Start will call LoadPtrs if it has not been called already. LoadPtrs only needs to be called explicitly when code needs to use LoadN before Start, like when the shift.go generators read an initial word before the loop.
func (*Pipe) Loop ¶
Loop emits code for the loop, calling block repeatedly to emit code that handles a block of N input columns (for arbitrary N = len(in[0]) chosen by p). block must call p.StoreN(out) to write N output columns. The out slice is a pre-allocated matrix of uninitialized Reg values. block is expected to set each entry to the Reg that should be written before calling p.StoreN(out).
For example, if the loop is to be unrolled 4x in blocks of 2 columns each, the sequence of calls to emit the unrolled loop body is:
start() // set by pAtUnrollStart ... reads for 2 columns ... block() ... writes for 2 columns ... ... reads for 2 columns ... block() ... writes for 2 columns ... end() // set by p.AtUnrollEnd
Any registers allocated during block are freed automatically when block returns.
func (*Pipe) Restart ¶
Restart prepares to loop over an additional n columns, beyond a previous loop run by p.Start/p.Loop.
func (*Pipe) SetBackward ¶
func (p *Pipe) SetBackward()
SetBackward sets the pipe to process the input and output columns in reverse order. This is needed for left shifts, which might otherwise overwrite data they will read later.
func (*Pipe) SetHint ¶
SetHint records that the inputs from the named vector should be allocated with the given register hint.
If the hint indicates a single register on the target architecture, then SetHint calls SetMaxColumns(1), since the hinted register can only be used for one value at a time.
func (*Pipe) SetLabel ¶
SetLabel sets the label prefix for the loops emitted by the pipe. The default prefix is "loop".

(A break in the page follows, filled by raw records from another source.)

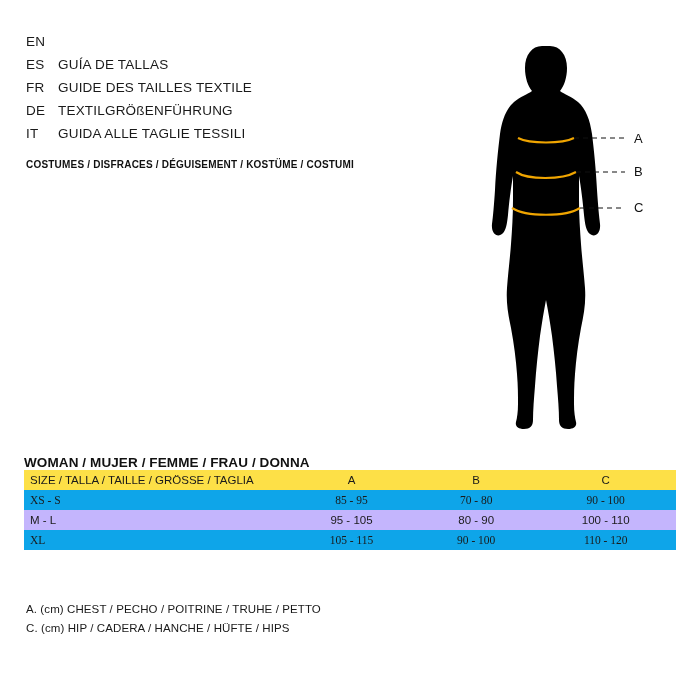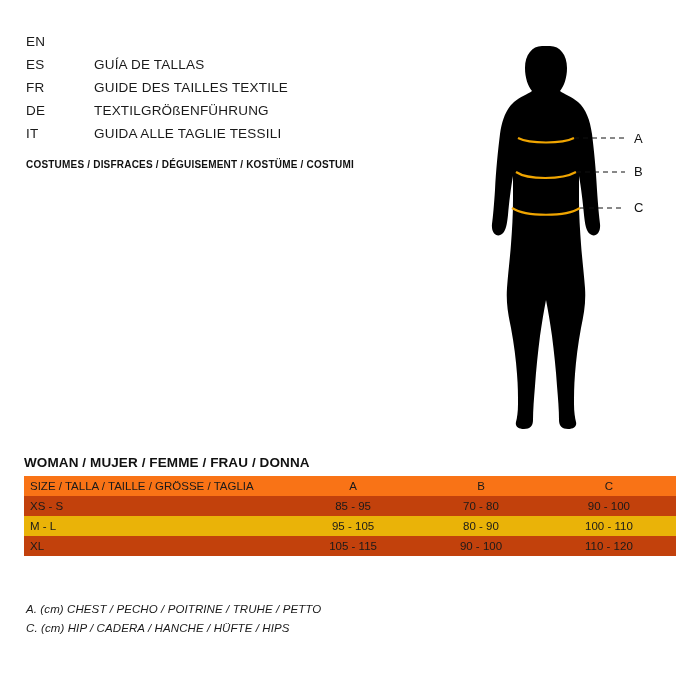--- a/index.html
+++ b/index.html
@@ -34,7 +34,6 @@
     height: 23px;
     font-size: 13.5px;
     letter-spacing: 0.2px;
-    gap: 36px;
   }
   .lang-code {
     width: 32px;

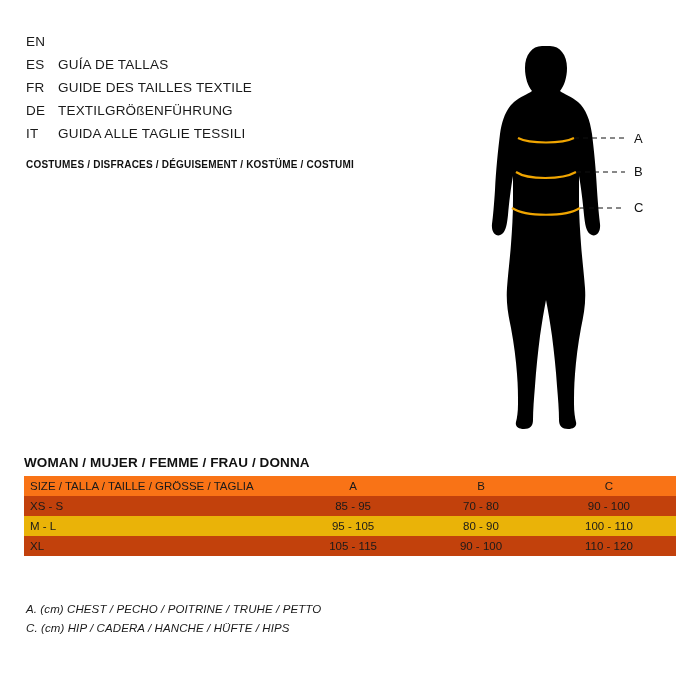--- a/index.html
+++ b/index.html
@@ -86,7 +86,7 @@
     font-size: 13.5px;
     font-weight: bold;
     color: #111;
-    margin-bottom: 6px;
+    margin-bottom: 0;
     letter-spacing: 0.1px;
   }
   table.size-table {

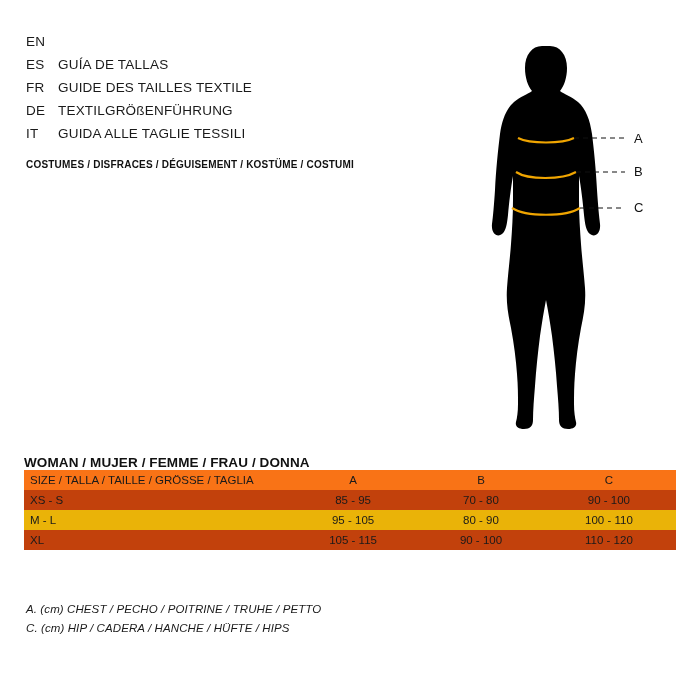--- a/index.html
+++ b/index.html
@@ -109,7 +109,7 @@
     width: 250px;
   }
   tr.head-row {
-    background: #f97316;
+    background: #fde047;
   }
   tr.head-row th {
     font-weight: normal;

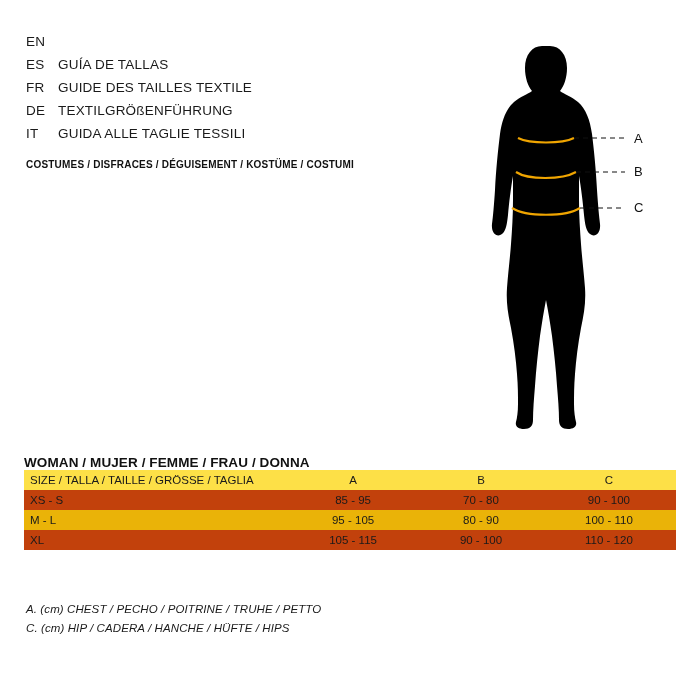--- a/index.html
+++ b/index.html
@@ -119,7 +119,8 @@
     background: #eab308;
   }
   tr.row-plain {
-    background: #c2410c;
+    background: #0ea5e9;
+    font-family: Liberation Serif, serif;
   }
 
   

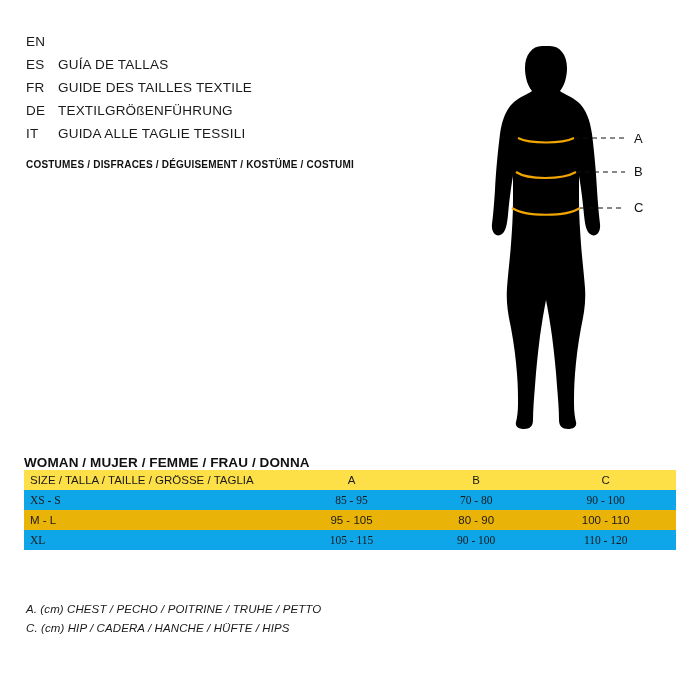--- a/index.html
+++ b/index.html
@@ -116,7 +116,7 @@
     font-size: 11.5px;
   }
   tr.row-alt {
-    background: #eab308;
+    background: #c4b5fd;
   }
   tr.row-plain {
     background: #0ea5e9;

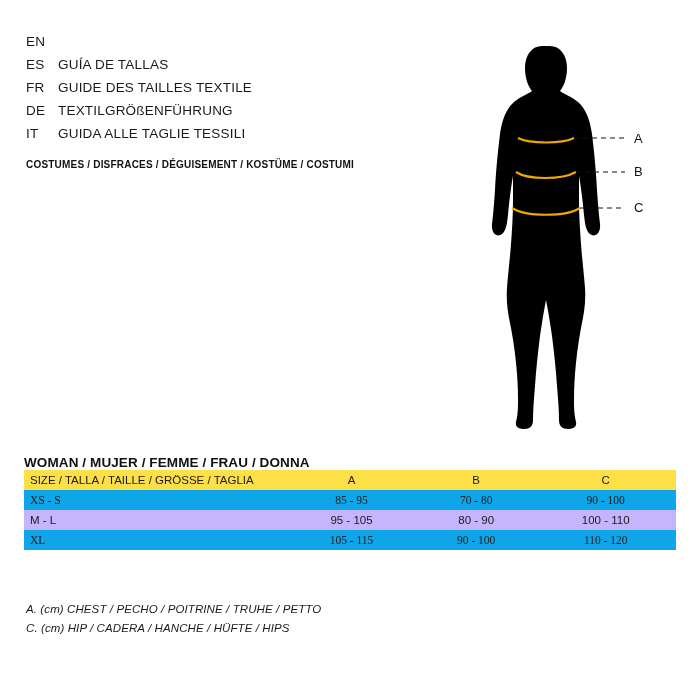--- a/index.html
+++ b/index.html
@@ -135,7 +135,6 @@
     height: 19px;
     line-height: 19px;
     letter-spacing: 0.1px;
-    font-style: italic;
   }
 </style>
 </head>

func (*Pipe) SetMaxColumns ¶
SetMaxColumns sets the maximum number of columns processed in a single loop body call.
func (*Pipe) SetUseIndexCounter ¶
func (p *Pipe) SetUseIndexCounter()
SetUseIndexCounter sets the pipe to use an index counter if possible, meaning the loop counter is also used as an index for accessing the slice data. This clever trick is slower on modern processors, but it is still necessary on 386. On non-386 systems, SetUseIndexCounter is a no-op.
func (*Pipe) Start ¶
Start prepares to loop over n columns. The factors give a sequence of unrolling factors to use, which must be either strictly increasing or strictly decreasing and must include 1. For example, 4, 1 means to process 4 elements at a time and then 1 at a time for the final 0-3; specifying 1,4 instead handles 0-3 elements first and then 4 at a time. Similarly, 32, 4, 1 means to process 32 at a time, then 4 at a time, then 1 at a time.
One benefit of using 1, 4 instead of 4, 1 is that the body processing 4 at a time needs more registers, and if it is the final body, the register holding the fragment count (0-3) has been freed and is available for use.
Start may modify the carry flag.
Start must be followed by a call to Loop1 or LoopN, but it is permitted to emit other instructions first, for example to set an initial carry flag.
type Reg ¶
type Reg struct {
// contains filtered or unexported fields
}
A Reg is an allocated register or other assembly operand. (For example, a constant might have name "$123" and a memory reference might have name "0(R8)".)